Additional investigation of the mechanical properties for polymers with different stereochemistry was then conducted. Overall, the polyamides possessed high moduli with moderate ductility. Specifically, the mechanical properties are comparable with Nylon 6,6, which is a useful biomaterial for numerous applications. The Young’s modulus (Ε) of the materials ranged from 1052 ± 74 MPa (35% cis) to 1278 ± 42 MPa (82% cis), and stiffness increased accordingly with cis content; this trend was also very similar for glass transition temperature (Fig. 2b; Supplementary Fig. 31). It was found that there is a statistical difference (P < 0.05) between the elastic moduli of materials with very high (≥73%) cis content and those with low (≤46%) cis content. However, the elastic moduli differences between the 35 and 46% cis materials was found to be statistically insignificant. An inverse relationship is generally true for plasticity where the lowest strain at break (εbreak) was observed for P1 (εbreak = 109 ± 28%). The strain at break for P4 (εbreak = 138 ± 87%) was not drastically different from P1 and was found to be statistically insignificant. However, it should be noted that the P4 trials were less reproducible with one sample exceeding 200% elongation.
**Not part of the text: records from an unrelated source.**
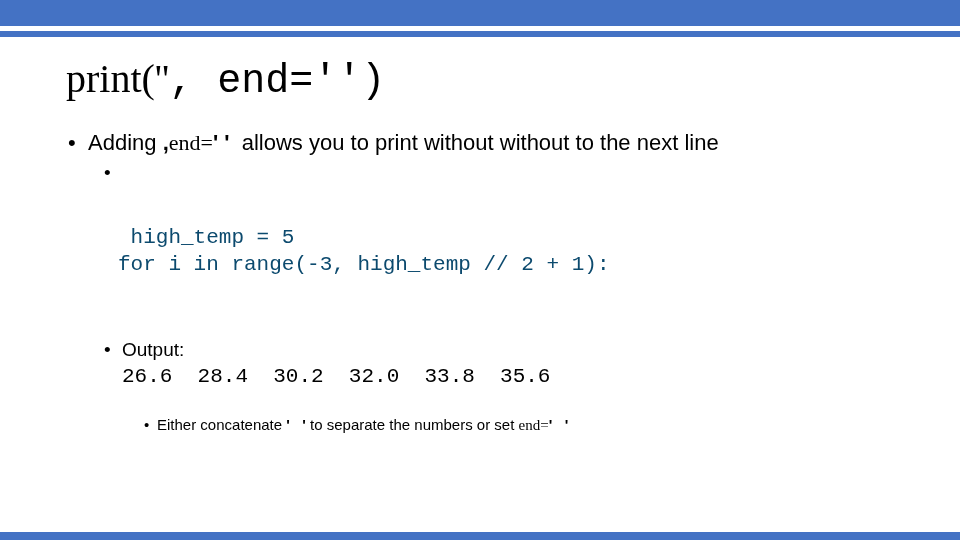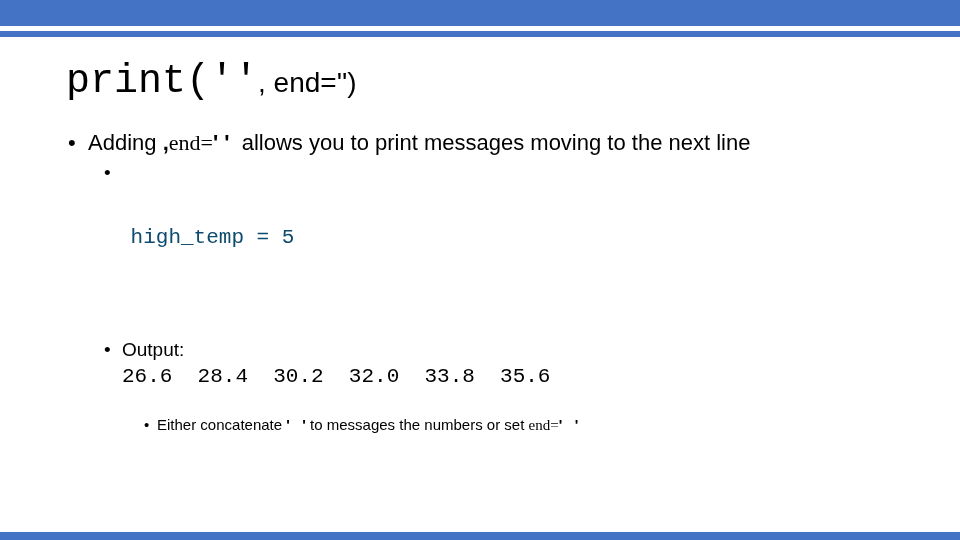"print('" .title .mono { font-family: Liberation Mono, monospace -> Liberation Serif, serif }
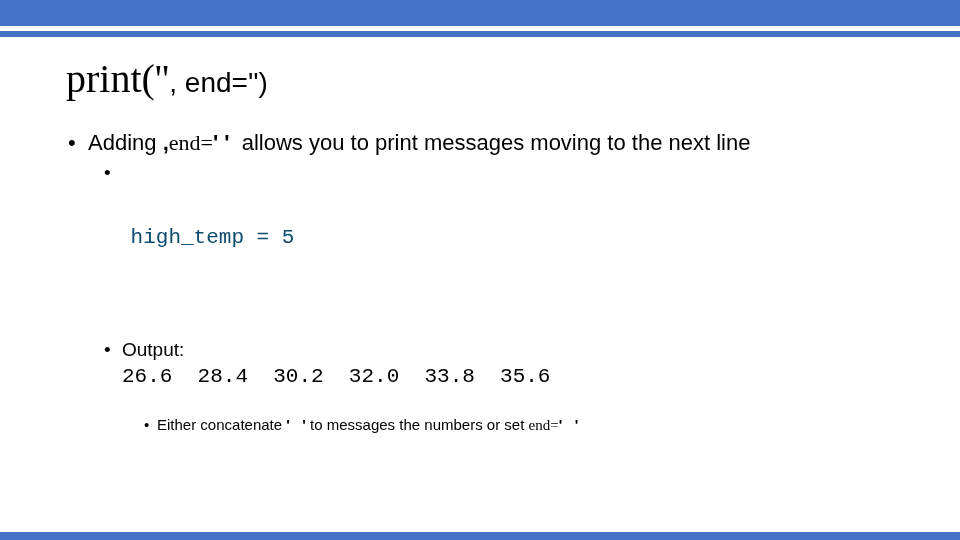", end='')" .title .sans { font-family: Liberation Sans, sans-serif -> Liberation Mono, monospace; font-size: 28px -> 40px }
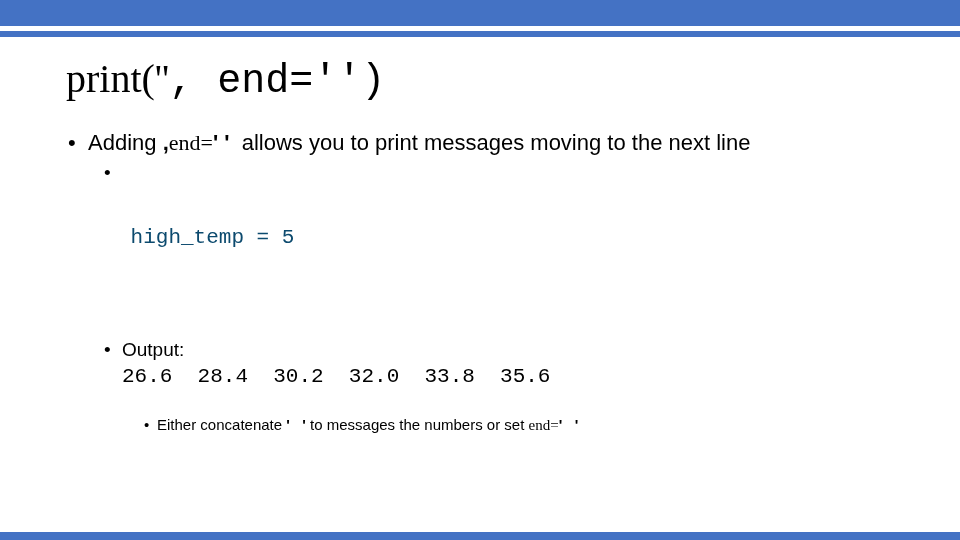"allows you to print messages" span.sans { text: messages moving -> without without }
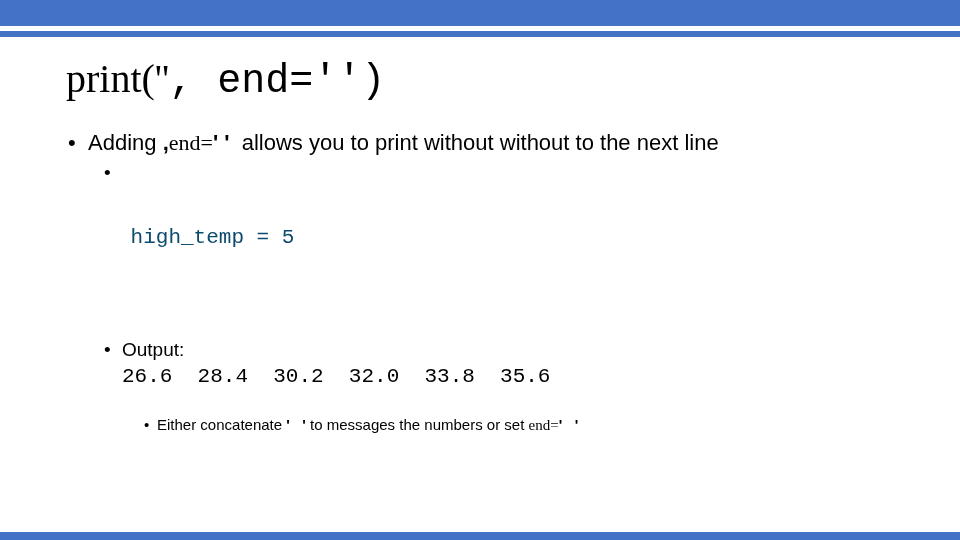"for i in range(-3, high_temp" div { html: none -> <div>for i in range(-3, high_temp // 2 + 1):</div> }
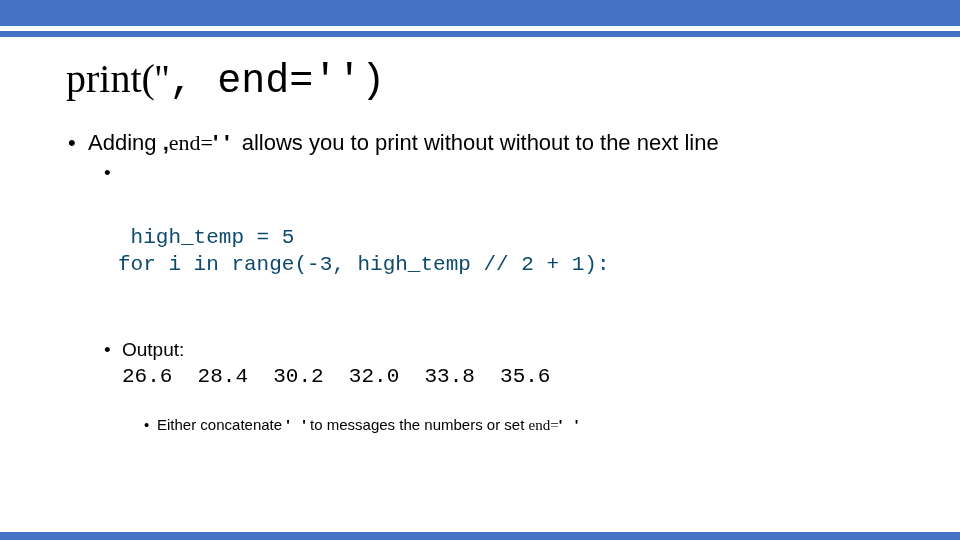"to messages the numbers or" span.sans { text: messages -> separate }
The lack of reproducibility is also apparent when examining the relatively high standard deviations for the Ε and σstress (Table 1, entry P4). However, another sample with similarly high trans content (37% cis) was much more reproducible and had a significantly higher strain at break albeit the molecular mass of the sample was considerably greater (Supplementary Fig. 31).

Shape memory properties

Many implants would benefit from minimally invasive attributes to reduce surgical trauma and therefore time to healing. Shape memory behaviour could potentially provide a minimally invasive route for implantation by reducing the material footprint during surgery and it may also increase the implant’s resilience to certain deformations or damage. Although shape memory alloys have been developed for hard tissue applications, they are beset by long-term biocompatibility issues66, and most shape memory polymers for biomedical use are more similar to soft biological tissues (e.g., hydrogels)67,68. The introduction of a more tuneable and dynamic non-resorbable biomaterial possessing excellent biocompatibility and robust mechanical properties could be extremely useful to provide a fine degree of control over the material’s behaviour.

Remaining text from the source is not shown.